-- INPUT RECORDS --

━━━━━━

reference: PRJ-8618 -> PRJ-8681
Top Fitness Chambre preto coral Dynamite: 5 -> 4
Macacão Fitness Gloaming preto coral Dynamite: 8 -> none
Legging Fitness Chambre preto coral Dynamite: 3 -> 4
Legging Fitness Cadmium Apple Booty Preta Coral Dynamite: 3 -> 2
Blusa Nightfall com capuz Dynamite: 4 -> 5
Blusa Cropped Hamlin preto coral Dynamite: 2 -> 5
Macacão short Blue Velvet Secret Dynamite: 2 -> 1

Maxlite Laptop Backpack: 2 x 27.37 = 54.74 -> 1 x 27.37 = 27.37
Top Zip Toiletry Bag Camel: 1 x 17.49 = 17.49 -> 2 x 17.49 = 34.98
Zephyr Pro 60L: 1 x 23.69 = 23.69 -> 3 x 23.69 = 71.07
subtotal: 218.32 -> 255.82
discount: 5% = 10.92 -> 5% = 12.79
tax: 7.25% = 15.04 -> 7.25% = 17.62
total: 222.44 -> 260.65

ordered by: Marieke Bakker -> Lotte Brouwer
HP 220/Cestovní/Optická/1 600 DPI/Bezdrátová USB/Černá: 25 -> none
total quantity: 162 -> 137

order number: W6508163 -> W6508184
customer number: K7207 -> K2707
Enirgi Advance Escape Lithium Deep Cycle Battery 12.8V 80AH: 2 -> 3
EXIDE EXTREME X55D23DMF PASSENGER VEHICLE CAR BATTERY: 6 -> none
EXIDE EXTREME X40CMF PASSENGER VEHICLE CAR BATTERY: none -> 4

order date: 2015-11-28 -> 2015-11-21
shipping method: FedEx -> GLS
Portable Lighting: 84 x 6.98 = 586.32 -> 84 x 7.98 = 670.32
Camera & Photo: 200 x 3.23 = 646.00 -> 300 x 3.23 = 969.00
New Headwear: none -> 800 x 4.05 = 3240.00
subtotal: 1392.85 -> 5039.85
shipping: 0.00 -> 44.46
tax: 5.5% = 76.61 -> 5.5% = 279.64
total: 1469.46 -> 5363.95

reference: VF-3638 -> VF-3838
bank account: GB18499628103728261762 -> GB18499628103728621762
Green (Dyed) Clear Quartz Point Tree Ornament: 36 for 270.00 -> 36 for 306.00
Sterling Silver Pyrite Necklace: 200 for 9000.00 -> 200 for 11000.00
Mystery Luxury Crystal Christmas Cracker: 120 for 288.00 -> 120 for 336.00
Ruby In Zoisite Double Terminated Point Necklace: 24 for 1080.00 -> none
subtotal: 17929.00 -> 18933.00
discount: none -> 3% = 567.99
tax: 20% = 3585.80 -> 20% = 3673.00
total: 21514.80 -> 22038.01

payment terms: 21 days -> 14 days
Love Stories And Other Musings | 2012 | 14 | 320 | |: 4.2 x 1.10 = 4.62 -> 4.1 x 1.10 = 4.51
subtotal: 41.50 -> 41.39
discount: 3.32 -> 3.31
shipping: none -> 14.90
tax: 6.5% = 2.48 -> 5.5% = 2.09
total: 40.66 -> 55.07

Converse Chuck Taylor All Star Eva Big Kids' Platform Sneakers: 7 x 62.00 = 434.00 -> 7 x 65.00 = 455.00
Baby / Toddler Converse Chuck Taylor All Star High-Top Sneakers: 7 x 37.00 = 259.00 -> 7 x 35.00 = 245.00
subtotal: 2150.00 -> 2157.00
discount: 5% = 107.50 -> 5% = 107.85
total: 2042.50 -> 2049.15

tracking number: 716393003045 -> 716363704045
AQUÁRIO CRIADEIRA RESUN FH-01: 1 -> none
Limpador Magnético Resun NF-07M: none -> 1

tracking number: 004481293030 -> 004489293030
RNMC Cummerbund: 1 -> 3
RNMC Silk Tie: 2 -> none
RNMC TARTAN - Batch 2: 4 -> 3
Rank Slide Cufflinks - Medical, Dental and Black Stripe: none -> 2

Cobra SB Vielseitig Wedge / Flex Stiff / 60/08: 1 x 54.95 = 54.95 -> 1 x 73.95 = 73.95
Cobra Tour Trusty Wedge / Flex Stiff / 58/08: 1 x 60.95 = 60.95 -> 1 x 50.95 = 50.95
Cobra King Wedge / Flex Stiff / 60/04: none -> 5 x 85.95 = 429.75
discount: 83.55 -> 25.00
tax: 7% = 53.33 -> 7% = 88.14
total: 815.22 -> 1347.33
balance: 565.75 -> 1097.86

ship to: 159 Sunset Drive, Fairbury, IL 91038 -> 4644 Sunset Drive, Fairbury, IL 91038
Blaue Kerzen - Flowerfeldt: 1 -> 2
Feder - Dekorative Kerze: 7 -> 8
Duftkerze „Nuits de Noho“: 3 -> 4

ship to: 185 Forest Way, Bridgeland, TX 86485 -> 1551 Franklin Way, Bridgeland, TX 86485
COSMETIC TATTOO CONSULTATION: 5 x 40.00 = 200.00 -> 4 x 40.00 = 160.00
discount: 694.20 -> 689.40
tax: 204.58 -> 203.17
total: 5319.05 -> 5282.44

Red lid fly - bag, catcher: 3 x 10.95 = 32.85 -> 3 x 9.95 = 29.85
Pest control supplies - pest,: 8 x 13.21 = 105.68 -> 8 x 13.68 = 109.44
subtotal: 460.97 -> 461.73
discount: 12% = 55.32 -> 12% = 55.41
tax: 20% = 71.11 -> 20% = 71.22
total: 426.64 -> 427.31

━━━━━━

-- WORK REQUIRED --
Your answer should consist solely of the lines above from the line with "Blusa Cropped Hamlin" to the line with "tax: 7.25% = 15.04 -> 7.25% = 17.62", both included, reproduced exactly.

-- EXERCISE RESPONSE --
Blusa Cropped Hamlin preto coral Dynamite: 2 -> 5
Macacão short Blue Velvet Secret Dynamite: 2 -> 1

Maxlite Laptop Backpack: 2 x 27.37 = 54.74 -> 1 x 27.37 = 27.37
Top Zip Toiletry Bag Camel: 1 x 17.49 = 17.49 -> 2 x 17.49 = 34.98
Zephyr Pro 60L: 1 x 23.69 = 23.69 -> 3 x 23.69 = 71.07
subtotal: 218.32 -> 255.82
discount: 5% = 10.92 -> 5% = 12.79
tax: 7.25% = 15.04 -> 7.25% = 17.62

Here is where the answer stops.